Facing a familiar forecast on the one-year anniversary of a wildfire that destroyed all


Billowing smoke from last year’s Perryton wildfire in the Texas Panhandle Courtesy of John R. Erickson

Smelling for smoke

March 6, 2017, had an ominous feel about it. The day was unusually warm for March and by 11 o’clock, the wind was howling out of the southwest, gusting to 50 mph. Everyone living on a ranch in the Texas Panhandle was aware that, for three days, the National Weather Service had issued red flag warnings for this day: extreme danger of wildfires.

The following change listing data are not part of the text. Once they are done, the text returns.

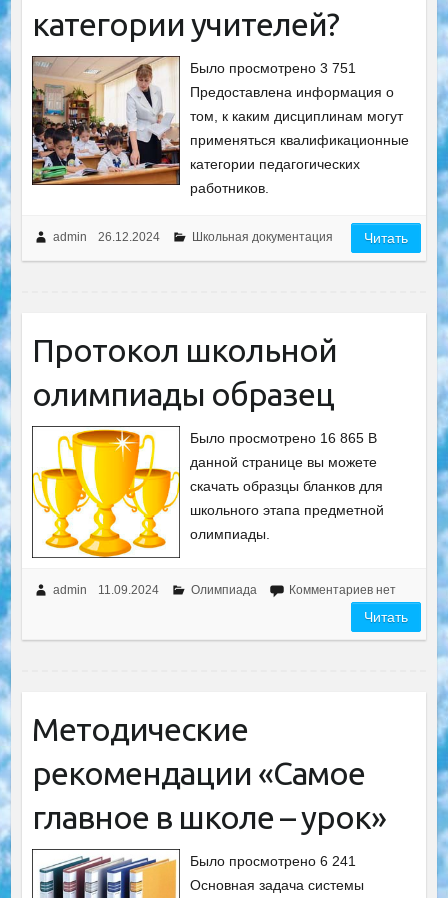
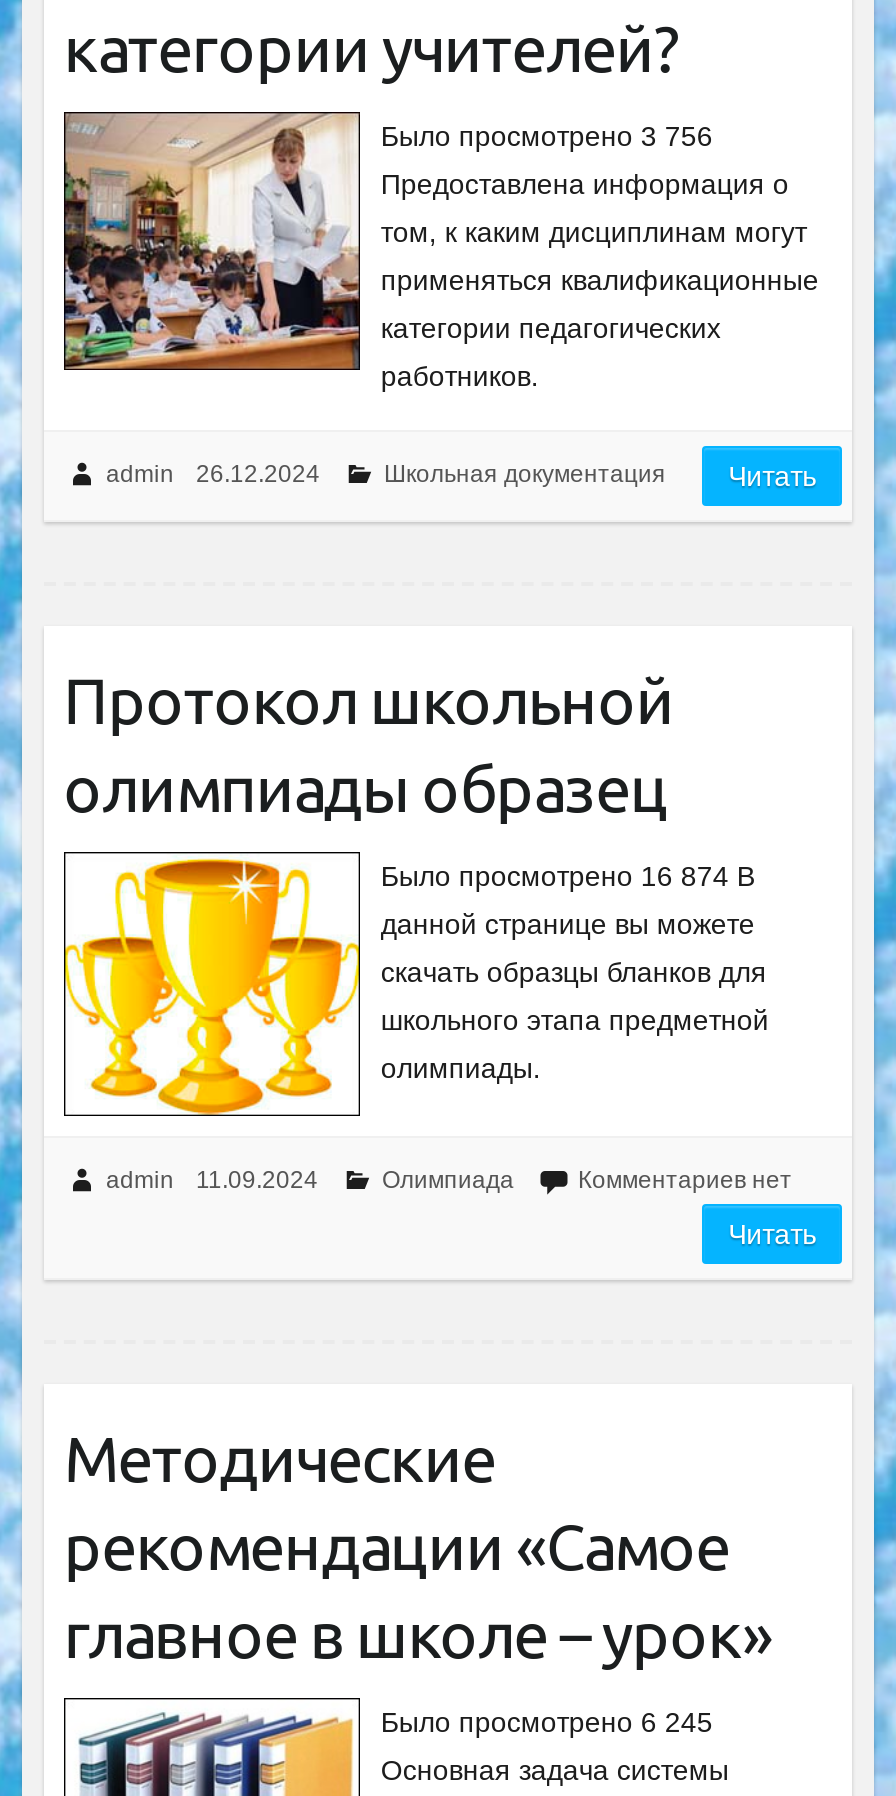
- Было просмотрено 3 751
+ Было просмотрено 3 756

- Было просмотрено 16 865 В
+ Было просмотрено 16 874 В

- Было просмотрено 6 241
+ Было просмотрено 6 245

Around 2:30 that afternoon, a power line on a ranch 5 miles west of us broke in the high wind and started a fire in the tall prairie grass. A friend in the oil field called to alert me. I walked out the back door of our house, saw the smoke, and knew it was going to be a bad one. It was heading northeast, away from us, but I worried about other fires that might be starting to the south and southwest, upwind.

We lived in a canyon with only one way out. If the road was blocked by fire, we’d be trapped. I told my wife, Kris, to grab a few things, we needed to leave, fast. We left the house with our laptops, Kris’s mandolin, and the clothes we were wearing.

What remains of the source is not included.